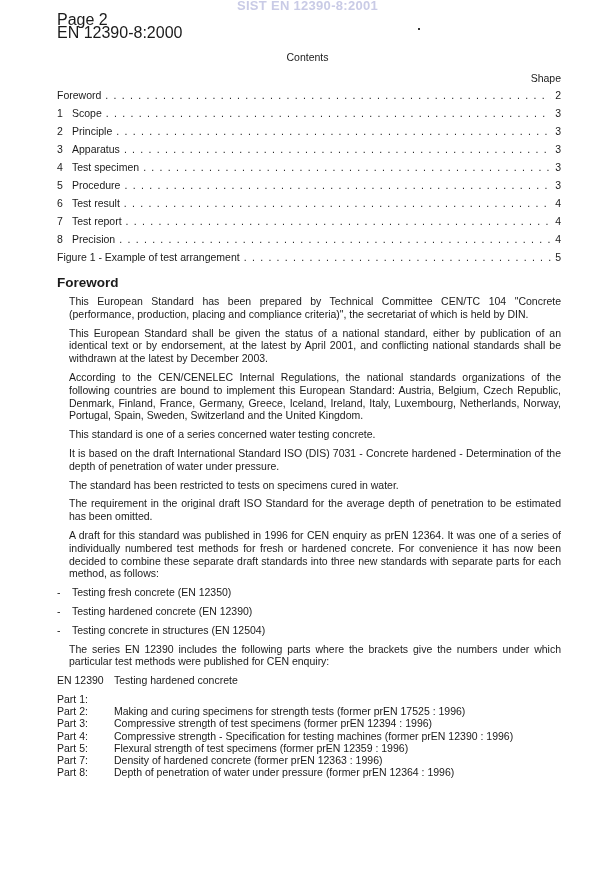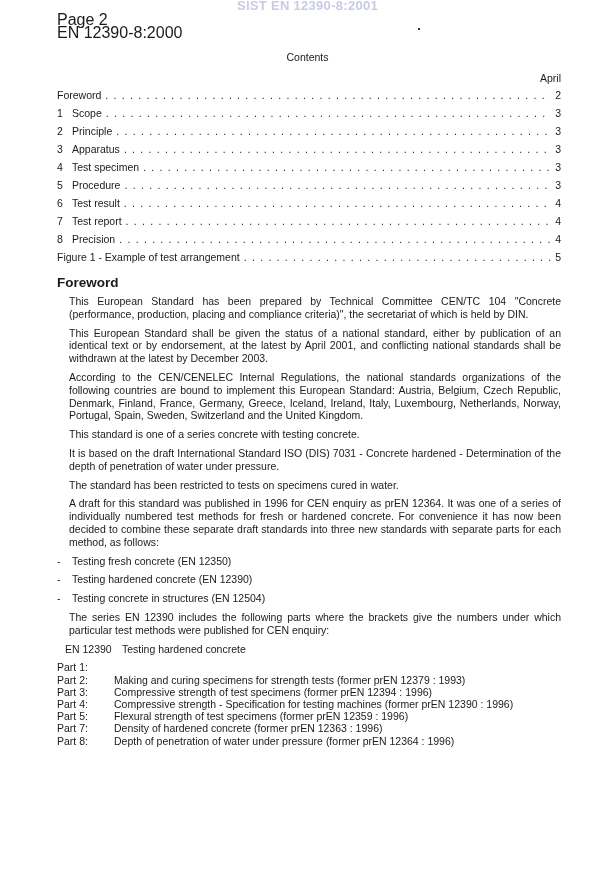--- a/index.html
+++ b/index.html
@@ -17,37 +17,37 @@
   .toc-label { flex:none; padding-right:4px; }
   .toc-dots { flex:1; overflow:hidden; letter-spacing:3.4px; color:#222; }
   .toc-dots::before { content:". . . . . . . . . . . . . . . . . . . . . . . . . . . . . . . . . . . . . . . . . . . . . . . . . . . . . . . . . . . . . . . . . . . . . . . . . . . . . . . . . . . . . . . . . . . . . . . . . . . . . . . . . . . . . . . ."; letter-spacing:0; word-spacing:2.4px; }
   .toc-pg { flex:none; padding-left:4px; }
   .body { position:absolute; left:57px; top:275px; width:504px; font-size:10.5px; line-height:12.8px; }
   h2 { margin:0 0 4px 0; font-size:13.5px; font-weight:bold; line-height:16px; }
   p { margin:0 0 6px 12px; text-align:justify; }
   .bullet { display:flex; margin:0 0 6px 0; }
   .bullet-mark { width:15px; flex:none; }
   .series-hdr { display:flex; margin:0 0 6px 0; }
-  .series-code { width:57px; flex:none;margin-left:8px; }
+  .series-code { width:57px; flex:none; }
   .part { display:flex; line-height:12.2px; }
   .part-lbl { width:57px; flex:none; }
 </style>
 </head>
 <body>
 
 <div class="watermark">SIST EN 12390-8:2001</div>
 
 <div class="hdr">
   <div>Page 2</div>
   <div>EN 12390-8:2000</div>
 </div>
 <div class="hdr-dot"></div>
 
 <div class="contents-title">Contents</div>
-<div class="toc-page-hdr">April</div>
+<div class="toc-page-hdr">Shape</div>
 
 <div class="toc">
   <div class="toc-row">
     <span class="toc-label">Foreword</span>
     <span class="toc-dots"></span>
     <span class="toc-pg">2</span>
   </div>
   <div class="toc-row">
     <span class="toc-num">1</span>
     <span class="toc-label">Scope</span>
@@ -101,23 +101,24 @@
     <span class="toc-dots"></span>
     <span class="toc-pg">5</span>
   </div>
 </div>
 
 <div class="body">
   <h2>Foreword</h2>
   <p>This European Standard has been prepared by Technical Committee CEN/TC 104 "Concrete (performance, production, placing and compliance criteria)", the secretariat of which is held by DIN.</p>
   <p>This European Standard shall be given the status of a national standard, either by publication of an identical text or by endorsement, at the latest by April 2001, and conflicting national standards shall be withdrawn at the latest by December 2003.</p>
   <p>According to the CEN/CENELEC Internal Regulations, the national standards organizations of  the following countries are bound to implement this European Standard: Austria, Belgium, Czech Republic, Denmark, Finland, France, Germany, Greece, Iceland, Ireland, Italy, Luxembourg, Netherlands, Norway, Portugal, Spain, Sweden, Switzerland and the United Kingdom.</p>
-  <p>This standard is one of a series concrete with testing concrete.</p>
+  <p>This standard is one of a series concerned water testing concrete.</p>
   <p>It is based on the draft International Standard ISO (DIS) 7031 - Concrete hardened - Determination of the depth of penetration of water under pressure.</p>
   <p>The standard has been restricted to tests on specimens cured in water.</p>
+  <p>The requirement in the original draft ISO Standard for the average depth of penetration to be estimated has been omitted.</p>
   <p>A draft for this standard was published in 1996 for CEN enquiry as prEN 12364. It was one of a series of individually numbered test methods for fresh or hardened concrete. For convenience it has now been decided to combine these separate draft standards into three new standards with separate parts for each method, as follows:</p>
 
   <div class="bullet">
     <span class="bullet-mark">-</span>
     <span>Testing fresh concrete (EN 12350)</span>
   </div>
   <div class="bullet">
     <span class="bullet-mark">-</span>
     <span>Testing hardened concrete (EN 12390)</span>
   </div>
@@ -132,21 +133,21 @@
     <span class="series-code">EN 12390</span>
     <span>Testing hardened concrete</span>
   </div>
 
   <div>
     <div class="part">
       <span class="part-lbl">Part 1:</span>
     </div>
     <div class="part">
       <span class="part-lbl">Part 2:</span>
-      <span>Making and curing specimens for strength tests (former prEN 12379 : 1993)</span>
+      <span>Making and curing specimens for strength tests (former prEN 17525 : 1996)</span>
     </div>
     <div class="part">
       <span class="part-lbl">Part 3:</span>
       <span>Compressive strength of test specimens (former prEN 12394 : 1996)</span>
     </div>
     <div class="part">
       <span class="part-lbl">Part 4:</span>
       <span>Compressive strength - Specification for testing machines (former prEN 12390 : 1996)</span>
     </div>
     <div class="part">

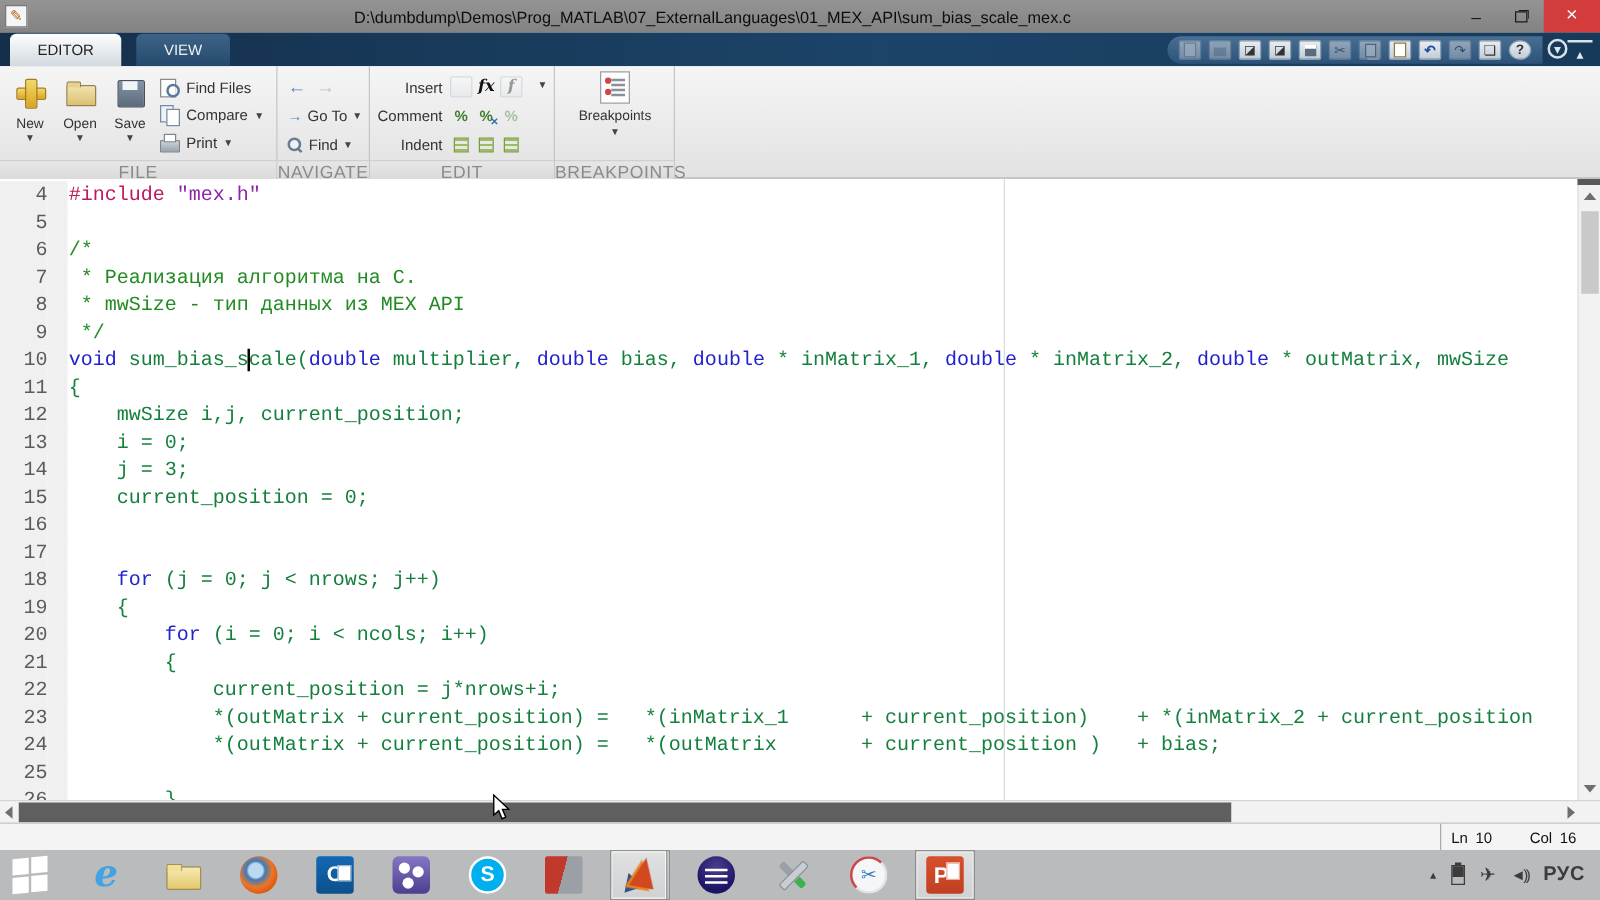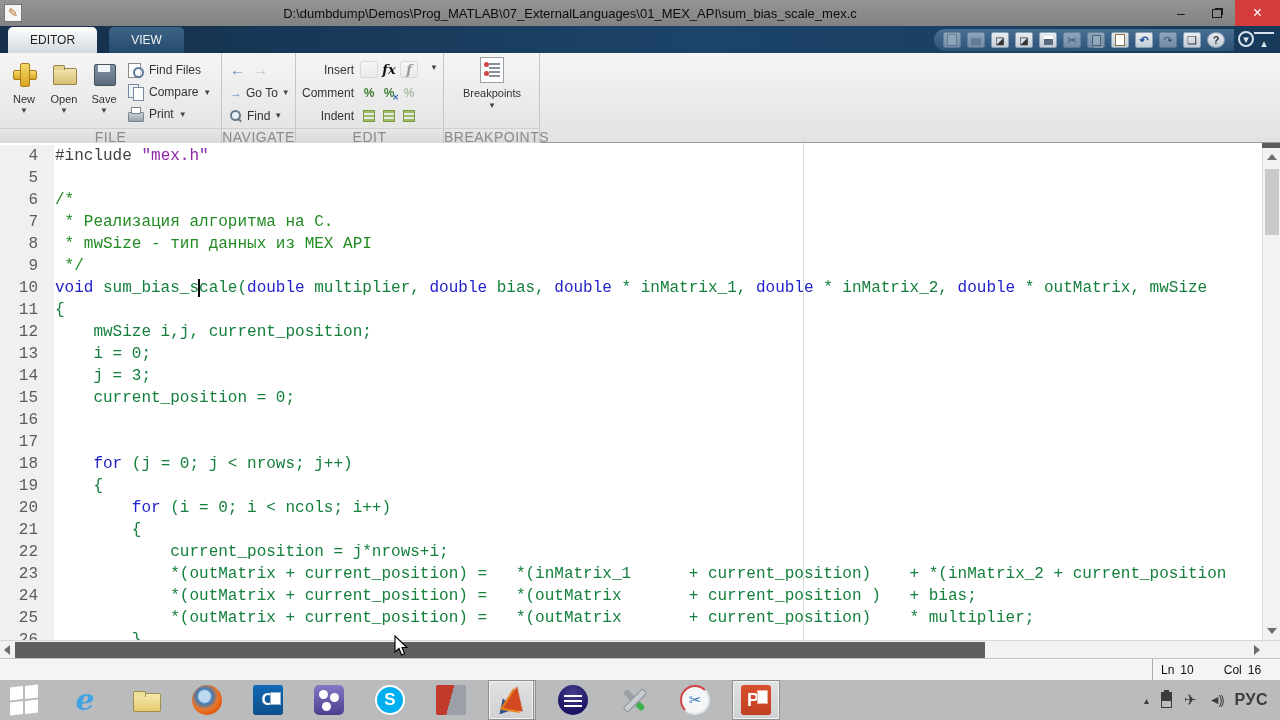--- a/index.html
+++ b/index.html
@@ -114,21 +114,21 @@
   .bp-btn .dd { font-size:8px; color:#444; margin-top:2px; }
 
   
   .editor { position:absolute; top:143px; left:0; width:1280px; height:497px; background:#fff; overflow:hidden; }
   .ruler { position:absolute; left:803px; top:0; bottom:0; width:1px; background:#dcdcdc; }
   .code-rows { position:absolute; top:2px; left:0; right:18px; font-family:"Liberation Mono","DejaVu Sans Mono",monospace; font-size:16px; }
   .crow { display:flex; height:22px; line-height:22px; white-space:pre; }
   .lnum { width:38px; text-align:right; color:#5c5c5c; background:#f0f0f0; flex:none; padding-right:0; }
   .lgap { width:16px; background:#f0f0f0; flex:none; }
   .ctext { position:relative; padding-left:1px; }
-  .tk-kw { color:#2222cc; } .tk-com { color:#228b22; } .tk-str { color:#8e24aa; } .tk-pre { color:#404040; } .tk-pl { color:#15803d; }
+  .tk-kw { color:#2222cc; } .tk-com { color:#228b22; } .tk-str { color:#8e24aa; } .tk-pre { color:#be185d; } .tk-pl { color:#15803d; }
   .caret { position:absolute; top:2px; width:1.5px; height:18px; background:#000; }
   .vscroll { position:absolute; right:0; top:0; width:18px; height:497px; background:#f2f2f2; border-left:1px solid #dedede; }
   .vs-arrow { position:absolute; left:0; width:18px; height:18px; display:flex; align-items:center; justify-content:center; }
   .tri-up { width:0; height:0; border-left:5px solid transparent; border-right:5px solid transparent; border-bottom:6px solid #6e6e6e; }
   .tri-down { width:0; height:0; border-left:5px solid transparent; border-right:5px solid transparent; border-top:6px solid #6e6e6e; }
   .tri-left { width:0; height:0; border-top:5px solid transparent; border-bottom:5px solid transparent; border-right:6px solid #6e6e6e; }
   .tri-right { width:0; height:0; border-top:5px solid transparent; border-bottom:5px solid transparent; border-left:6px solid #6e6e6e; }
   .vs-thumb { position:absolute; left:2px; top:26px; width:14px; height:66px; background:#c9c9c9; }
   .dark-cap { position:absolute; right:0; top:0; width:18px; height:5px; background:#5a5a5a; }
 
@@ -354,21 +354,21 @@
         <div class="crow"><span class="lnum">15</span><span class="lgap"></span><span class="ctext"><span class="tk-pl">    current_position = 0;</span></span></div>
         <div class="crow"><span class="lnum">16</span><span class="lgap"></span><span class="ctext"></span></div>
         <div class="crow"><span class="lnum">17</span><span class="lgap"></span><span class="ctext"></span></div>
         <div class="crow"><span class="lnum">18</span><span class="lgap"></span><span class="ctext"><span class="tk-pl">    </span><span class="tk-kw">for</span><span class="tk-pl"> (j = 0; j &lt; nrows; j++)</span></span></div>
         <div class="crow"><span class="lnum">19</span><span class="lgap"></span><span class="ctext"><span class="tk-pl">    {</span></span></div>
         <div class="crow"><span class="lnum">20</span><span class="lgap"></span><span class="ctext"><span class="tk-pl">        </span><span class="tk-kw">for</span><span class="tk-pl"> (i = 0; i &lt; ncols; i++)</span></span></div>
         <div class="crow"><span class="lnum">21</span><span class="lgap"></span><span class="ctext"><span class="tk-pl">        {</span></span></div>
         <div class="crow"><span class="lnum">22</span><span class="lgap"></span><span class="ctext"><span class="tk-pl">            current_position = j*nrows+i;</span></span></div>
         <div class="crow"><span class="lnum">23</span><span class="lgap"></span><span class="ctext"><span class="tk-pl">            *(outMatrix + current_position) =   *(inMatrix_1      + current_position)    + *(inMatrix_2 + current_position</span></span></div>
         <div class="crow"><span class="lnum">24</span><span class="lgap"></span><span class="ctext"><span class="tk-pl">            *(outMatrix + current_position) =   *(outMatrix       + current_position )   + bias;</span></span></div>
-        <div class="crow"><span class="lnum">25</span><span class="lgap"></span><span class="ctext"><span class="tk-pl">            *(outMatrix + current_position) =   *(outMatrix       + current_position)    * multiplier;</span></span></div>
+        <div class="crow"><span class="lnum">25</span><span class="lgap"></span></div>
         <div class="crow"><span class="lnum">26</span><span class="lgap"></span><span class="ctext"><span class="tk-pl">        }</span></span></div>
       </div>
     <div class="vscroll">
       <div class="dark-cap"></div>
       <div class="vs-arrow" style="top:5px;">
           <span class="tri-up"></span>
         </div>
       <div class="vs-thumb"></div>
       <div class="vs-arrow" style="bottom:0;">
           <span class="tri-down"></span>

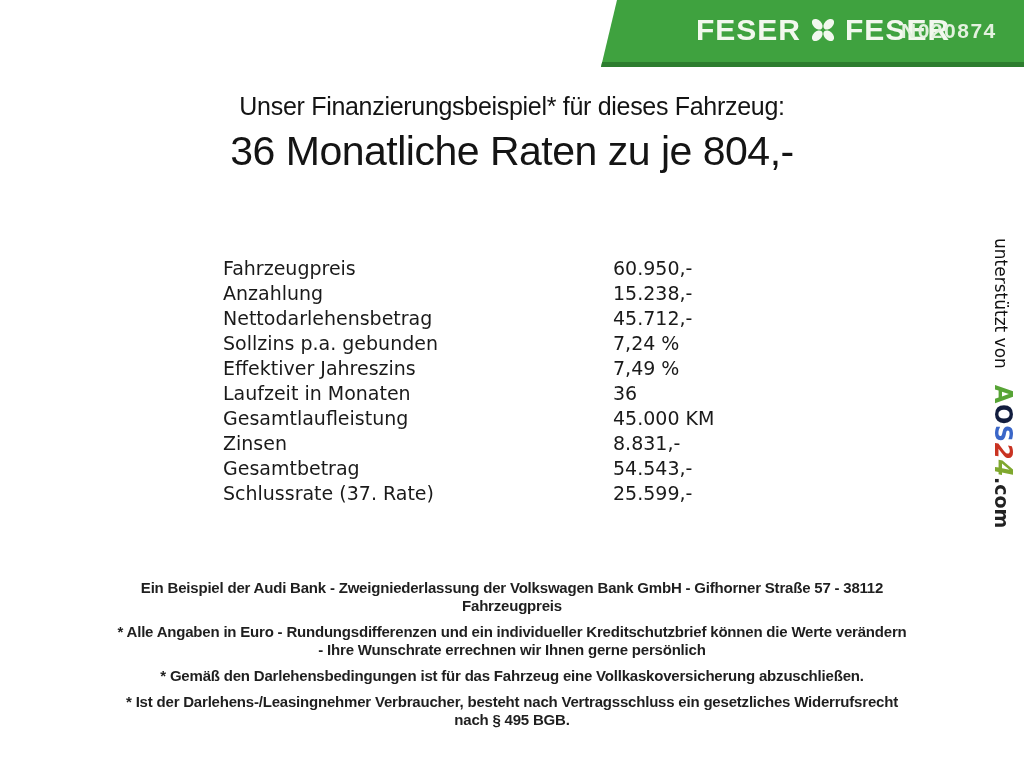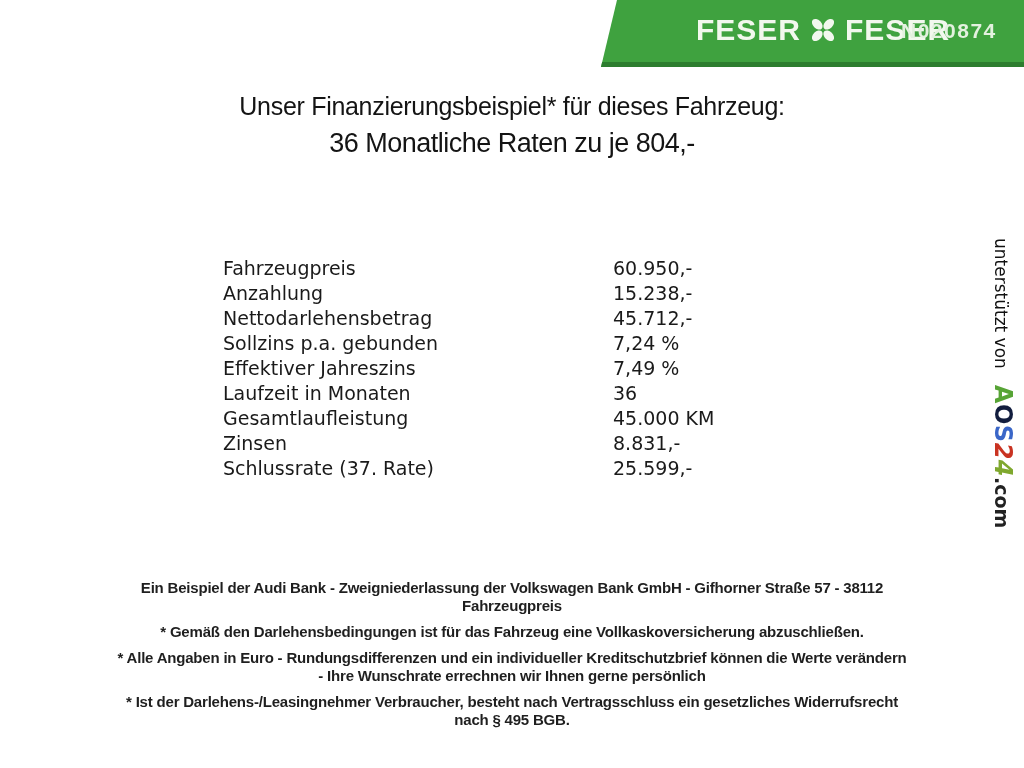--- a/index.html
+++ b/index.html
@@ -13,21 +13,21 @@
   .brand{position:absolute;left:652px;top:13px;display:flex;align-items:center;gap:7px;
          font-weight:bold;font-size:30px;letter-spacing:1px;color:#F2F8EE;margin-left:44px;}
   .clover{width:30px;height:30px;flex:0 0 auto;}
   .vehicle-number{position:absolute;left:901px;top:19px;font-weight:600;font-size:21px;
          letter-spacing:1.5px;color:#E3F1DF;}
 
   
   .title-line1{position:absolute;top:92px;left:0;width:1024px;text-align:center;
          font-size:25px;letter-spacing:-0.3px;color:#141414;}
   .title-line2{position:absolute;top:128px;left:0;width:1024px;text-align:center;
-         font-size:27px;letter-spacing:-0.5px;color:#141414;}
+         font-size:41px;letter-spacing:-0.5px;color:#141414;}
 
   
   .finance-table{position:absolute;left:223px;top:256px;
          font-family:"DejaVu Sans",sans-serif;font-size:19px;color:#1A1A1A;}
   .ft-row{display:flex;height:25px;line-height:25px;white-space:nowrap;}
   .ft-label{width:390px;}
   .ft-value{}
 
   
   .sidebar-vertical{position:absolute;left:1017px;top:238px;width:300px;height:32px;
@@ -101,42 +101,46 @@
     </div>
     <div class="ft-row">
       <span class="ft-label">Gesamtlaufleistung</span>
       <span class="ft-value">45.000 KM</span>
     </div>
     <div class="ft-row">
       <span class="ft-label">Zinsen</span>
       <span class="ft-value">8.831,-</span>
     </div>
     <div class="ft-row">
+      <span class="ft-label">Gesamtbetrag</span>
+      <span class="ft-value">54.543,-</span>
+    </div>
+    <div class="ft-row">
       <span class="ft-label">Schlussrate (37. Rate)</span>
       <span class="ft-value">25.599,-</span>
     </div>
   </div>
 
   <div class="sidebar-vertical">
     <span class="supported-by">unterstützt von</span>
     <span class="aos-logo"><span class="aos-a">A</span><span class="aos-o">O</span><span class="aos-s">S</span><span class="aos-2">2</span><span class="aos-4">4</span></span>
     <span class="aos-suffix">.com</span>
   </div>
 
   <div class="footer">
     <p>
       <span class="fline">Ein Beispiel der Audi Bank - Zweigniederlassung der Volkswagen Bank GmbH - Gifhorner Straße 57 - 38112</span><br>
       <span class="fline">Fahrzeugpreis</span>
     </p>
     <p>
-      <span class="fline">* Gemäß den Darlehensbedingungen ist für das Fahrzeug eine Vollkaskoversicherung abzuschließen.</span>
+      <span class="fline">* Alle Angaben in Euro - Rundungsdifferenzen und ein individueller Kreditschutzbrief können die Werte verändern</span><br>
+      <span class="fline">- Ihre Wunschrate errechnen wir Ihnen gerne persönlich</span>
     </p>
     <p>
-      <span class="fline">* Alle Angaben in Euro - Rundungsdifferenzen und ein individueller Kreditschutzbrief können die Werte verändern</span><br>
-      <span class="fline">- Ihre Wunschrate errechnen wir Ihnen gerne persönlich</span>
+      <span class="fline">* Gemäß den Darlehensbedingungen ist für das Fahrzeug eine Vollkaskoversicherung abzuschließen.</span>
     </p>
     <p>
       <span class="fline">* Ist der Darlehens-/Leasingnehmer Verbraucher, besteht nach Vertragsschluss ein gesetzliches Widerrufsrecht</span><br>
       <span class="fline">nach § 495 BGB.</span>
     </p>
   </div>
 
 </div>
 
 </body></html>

* * * * * * *

▶ [What is expected]
All lines above from the line with "margin:0 0 4px" through the line with "<p>This European Standard has", both included, are to be set down exactly, with nothing else.

▶ [Output for this exercise]
   h2 { margin:0 0 4px 0; font-size:13.5px; font-weight:bold; line-height:16px; }
   p { margin:0 0 6px 12px; text-align:justify; }
   .bullet { display:flex; margin:0 0 6px 0; }
   .bullet-mark { width:15px; flex:none; }
   .series-hdr { display:flex; margin:0 0 6px 0; }
-  .series-code { width:57px; flex:none;margin-left:8px; }
+  .series-code { width:57px; flex:none; }
   .part { display:flex; line-height:12.2px; }
   .part-lbl { width:57px; flex:none; }
 </style>
 </head>
 <body>
 
 <div class="watermark">SIST EN 12390-8:2001</div>
 
 <div class="hdr">
   <div>Page 2</div>
   <div>EN 12390-8:2000</div>
 </div>
 <div class="hdr-dot"></div>
 
 <div class="contents-title">Contents</div>
-<div class="toc-page-hdr">April</div>
+<div class="toc-page-hdr">Shape</div>
 
 <div class="toc">
   <div class="toc-row">
     <span class="toc-label">Foreword</span>
     <span class="toc-dots"></span>
     <span class="toc-pg">2</span>
   </div>
   <div class="toc-row">
     <span class="toc-num">1</span>
     <span class="toc-label">Scope</span>
@@ -101,23 +101,24 @@
     <span class="toc-dots"></span>
     <span class="toc-pg">5</span>
   </div>
 </div>
 
 <div class="body">
   <h2>Foreword</h2>
   <p>This European Standard has been prepared by Technical Committee CEN/TC 104 "Concrete (performance, production, placing and compliance criteria)", the secretariat of which is held by DIN.</p>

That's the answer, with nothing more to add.